ReGen's Menaflex Knee Device Faces FDA ScrutinyMar 22, 2010 | Parker Waichman LLP
ReGen Biologics Inc.’s Menaflex knee device faces scrutiny tomorrow, when the Food & Drug Administration (FDA) convenes a panel of outside expertsto make a recommendation about whether Menaflex should remain on the market.
Menaflex is meant to repair a torn meniscus, which basically acts as a shock absorber for the knee. Menaflex was approved through a process known as 510(K), which doesn’t require human clinical trials. Since its approval in December 2008, however, questioned have been raised about the way the device was brought to market.
The 510(K) process is meant for devices that are substantially similar to products already on the market. According to The Wall Street Journal, in early testing, ReGen compared Menaflex to surgical meshes used to repair injuries to other parts of the body. The FDA is concerned about such comparisons because, for example, the weight stress on the shoulder is less than that on a person’s knee. The FDA said it also found it difficult to analyze some of ReGen’s data because it wasn’t presented according to recognized guidelines and didn’t follow certain study protocols.

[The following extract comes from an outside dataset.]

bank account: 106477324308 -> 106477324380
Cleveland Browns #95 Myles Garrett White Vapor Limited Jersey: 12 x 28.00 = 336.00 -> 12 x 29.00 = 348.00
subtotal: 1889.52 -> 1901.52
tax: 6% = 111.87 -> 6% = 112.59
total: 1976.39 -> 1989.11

In documents released Friday, the FDA said ReGen hasn’t provided adequate data to show that Menaflex is safe, and the company didn’t completely follow FDA guidelines. “Overall, the FDA believes that [ReGen] did not provide adequate pre-clinical mechanical testing data to clearly demonstrate safety against mechanical failure,” the agency said.

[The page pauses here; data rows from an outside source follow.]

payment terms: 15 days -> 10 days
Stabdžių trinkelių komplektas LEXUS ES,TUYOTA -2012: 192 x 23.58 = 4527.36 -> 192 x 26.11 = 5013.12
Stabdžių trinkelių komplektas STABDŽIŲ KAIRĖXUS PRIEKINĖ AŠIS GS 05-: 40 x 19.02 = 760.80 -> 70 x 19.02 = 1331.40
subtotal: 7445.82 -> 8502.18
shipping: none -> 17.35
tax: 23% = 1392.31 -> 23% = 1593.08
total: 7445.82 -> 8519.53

As we’ve reported previously, ReGen’s 510(K) application for Menaflex was rejected by FDA scientists on three occasions, with the agency’s staff asserting it wasn’t eligible for the process. But several New Jersey Democrats – Sens. Frank Lautenberg and Robert Menendez, and Reps. Steve Rothman and Frank Pallone Jr. – contacted the FDA in 2007 and 2008 to encourage it to speed its review of the ReGen device. Agency managers ultimately overruled the scientists and approved Menaflex in December 2008.

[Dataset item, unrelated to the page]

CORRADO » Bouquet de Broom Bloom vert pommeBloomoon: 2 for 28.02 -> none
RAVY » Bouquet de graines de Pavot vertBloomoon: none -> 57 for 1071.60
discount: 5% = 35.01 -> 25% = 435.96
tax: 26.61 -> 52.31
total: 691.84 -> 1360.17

A report issued by the FDA’s Center for Devices last fall found that agency officials repeatedly deviated from procedures in approving Menaflex. According to the report, the FDA’s Congressional Liaison said the pressure put on the agency was “the most extreme he had seen, and the agency’s acquiescence to the company’s demands for access to the commissioner and other officials in the commissioner’s office as unprecedented.” The document also criticized former FDA Commissioner Andrew von Eschenbach for pressuring other FDA officials to act quickly.